- **AVAILABLE DATA**:
- Opening Delimiter -

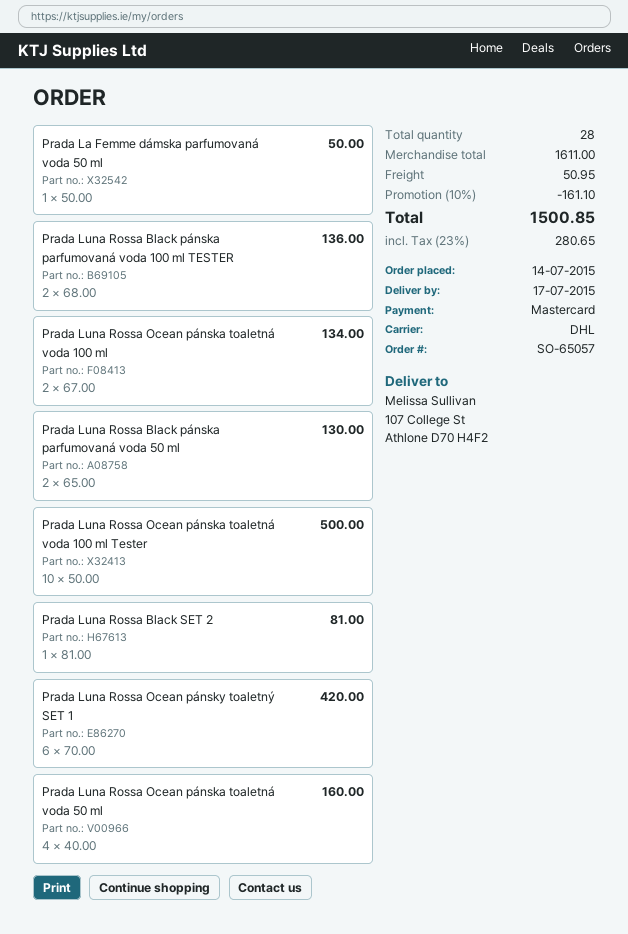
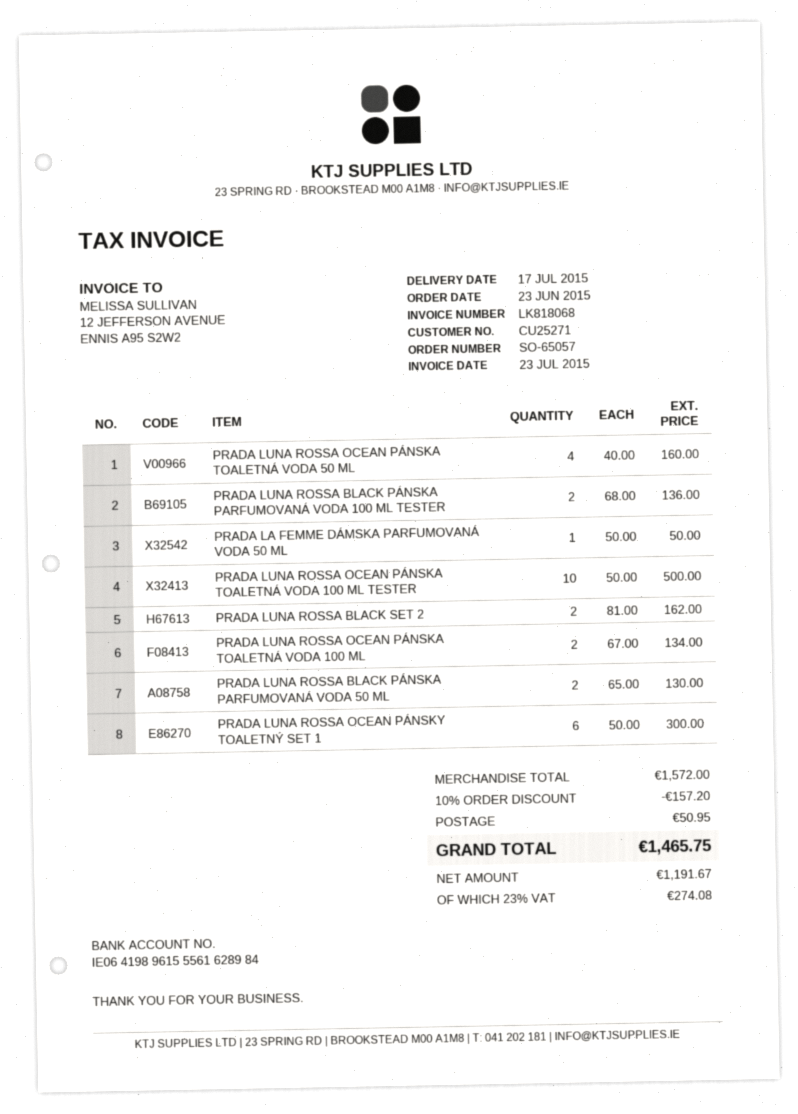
order date: 2015-07-14 -> 2015-06-23
Prada Luna Rossa Black SET 2: 1 x 81.00 = 81.00 -> 2 x 81.00 = 162.00
Prada Luna Rossa Ocean pánsky toaletný SET 1: 6 x 70.00 = 420.00 -> 6 x 50.00 = 300.00
subtotal: 1611.00 -> 1572.00
discount: 10% = 161.10 -> 10% = 157.20
tax: 23% = 280.65 -> 23% = 274.08
total: 1500.85 -> 1465.75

- Closing Delimiter -

- **ASSIGNED TASK**: Match on "Luna" and report each line of the data above that has it.

- **RESPONSE AREA**:
Prada Luna Rossa Black SET 2: 1 x 81.00 = 81.00 -> 2 x 81.00 = 162.00
Prada Luna Rossa Ocean pánsky toaletný SET 1: 6 x 70.00 = 420.00 -> 6 x 50.00 = 300.00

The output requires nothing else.